[Version comparison data]
# # # # # # #
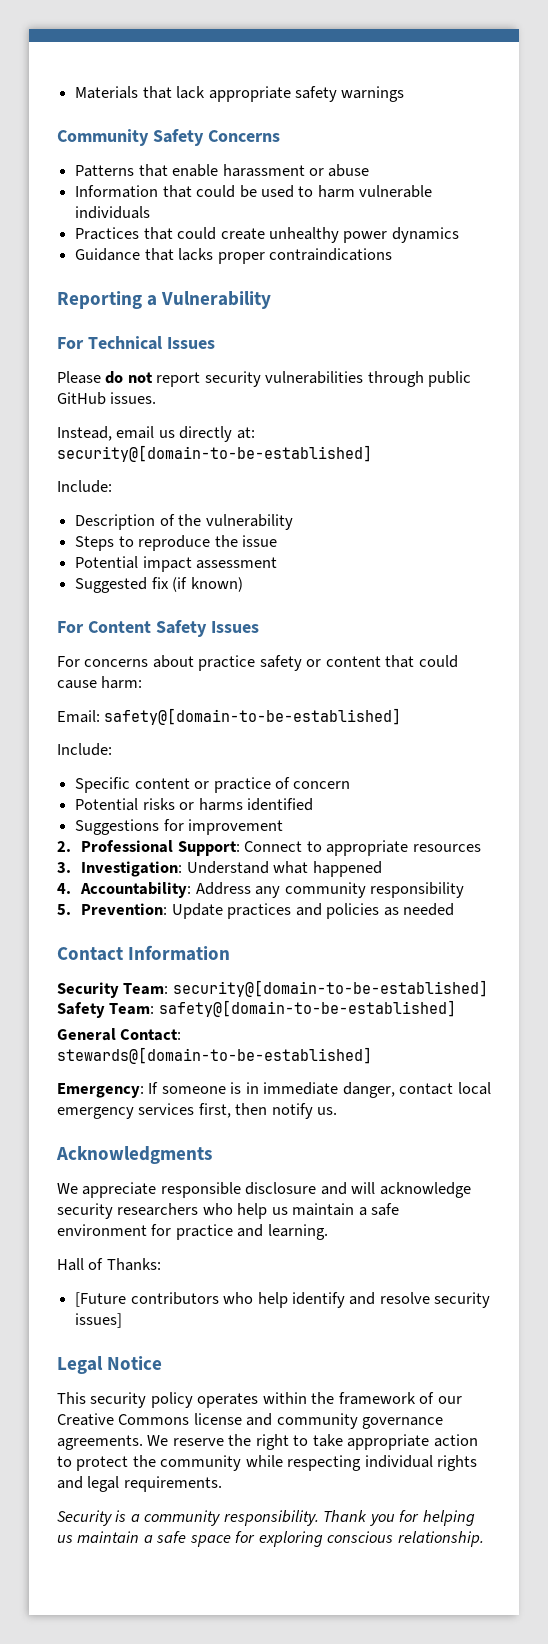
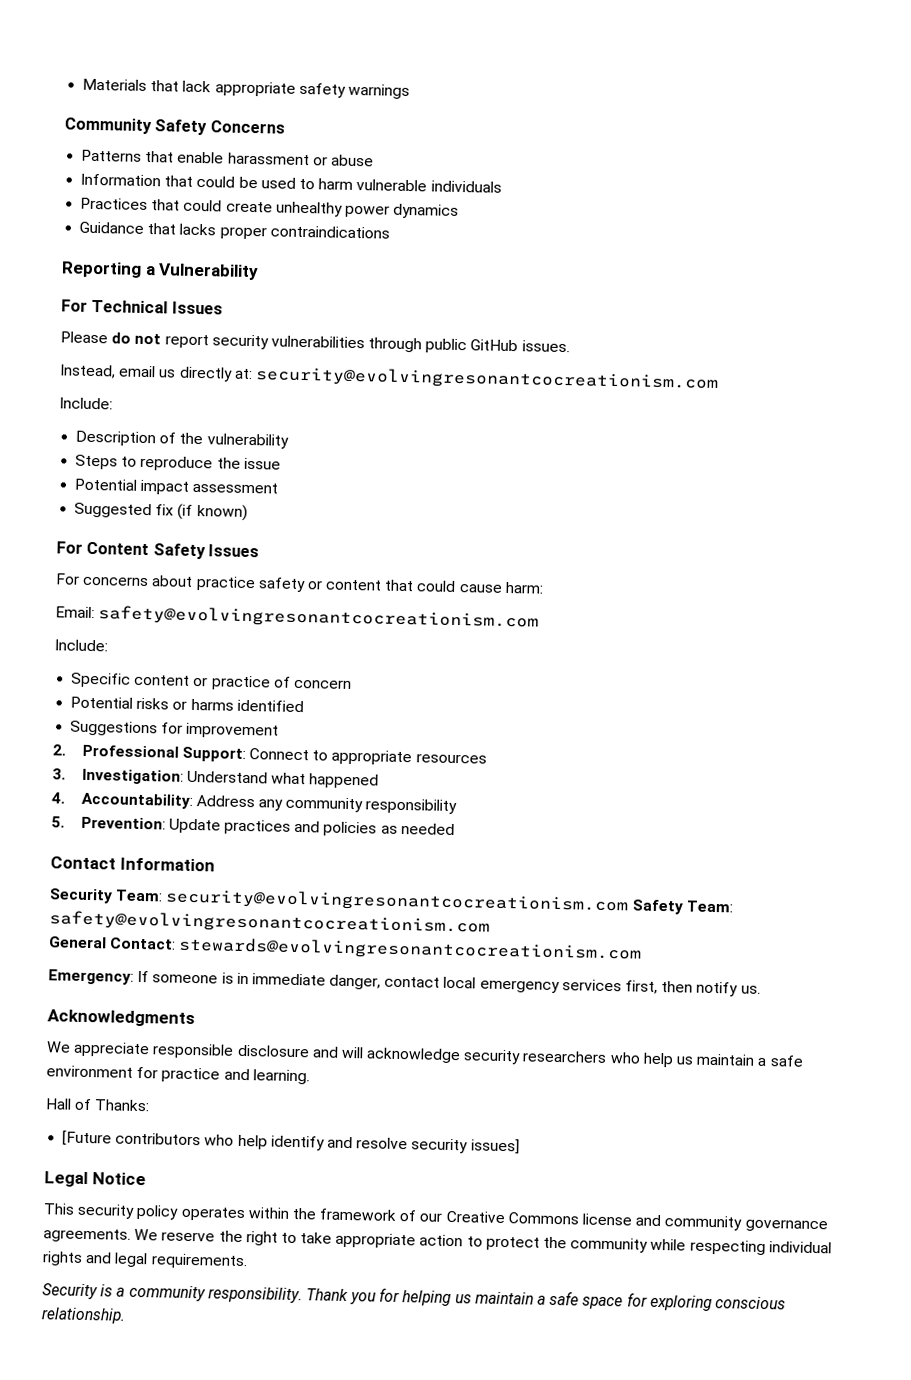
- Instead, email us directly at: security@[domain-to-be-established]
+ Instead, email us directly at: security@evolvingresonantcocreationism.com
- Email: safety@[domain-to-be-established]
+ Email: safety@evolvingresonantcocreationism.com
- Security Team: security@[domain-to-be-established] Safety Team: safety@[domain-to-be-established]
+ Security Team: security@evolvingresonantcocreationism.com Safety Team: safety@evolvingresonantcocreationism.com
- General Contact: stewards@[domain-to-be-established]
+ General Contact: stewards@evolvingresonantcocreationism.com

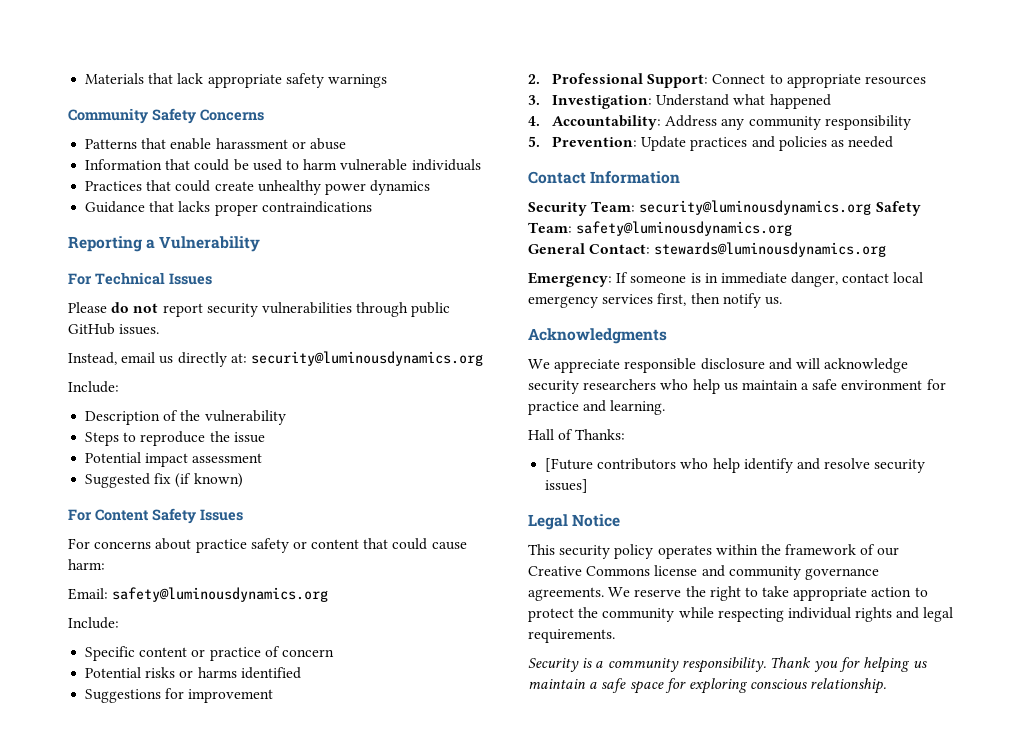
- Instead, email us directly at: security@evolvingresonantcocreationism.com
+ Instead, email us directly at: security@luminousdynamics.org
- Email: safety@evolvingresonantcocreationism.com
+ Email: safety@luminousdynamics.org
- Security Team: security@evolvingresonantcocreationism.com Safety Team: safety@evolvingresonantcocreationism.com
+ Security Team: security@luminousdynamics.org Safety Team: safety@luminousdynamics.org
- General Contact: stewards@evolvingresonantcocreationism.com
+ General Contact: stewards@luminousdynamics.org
# # # # # # #
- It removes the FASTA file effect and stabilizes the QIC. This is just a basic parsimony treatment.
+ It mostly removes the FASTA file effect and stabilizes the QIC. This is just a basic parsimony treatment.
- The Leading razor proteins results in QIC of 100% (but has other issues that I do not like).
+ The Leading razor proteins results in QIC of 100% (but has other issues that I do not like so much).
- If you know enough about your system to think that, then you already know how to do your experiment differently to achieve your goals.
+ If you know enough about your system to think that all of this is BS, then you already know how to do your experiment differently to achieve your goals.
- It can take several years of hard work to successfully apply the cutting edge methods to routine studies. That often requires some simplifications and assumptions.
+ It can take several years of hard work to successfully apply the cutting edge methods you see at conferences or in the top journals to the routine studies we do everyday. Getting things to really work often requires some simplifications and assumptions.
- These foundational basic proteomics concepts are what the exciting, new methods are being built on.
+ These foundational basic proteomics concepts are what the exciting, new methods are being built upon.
# # # # # # #
### [Activity]
Working through the data above, find every line holding "Team" and copy it.

### [Output]
- Security Team: security@[domain-to-be-established] Safety Team: safety@[domain-to-be-established]
+ Security Team: security@evolvingresonantcocreationism.com Safety Team: safety@evolvingresonantcocreationism.com
- Security Team: security@evolvingresonantcocreationism.com Safety Team: safety@evolvingresonantcocreationism.com
+ Security Team: security@luminousdynamics.org Safety Team: safety@luminousdynamics.org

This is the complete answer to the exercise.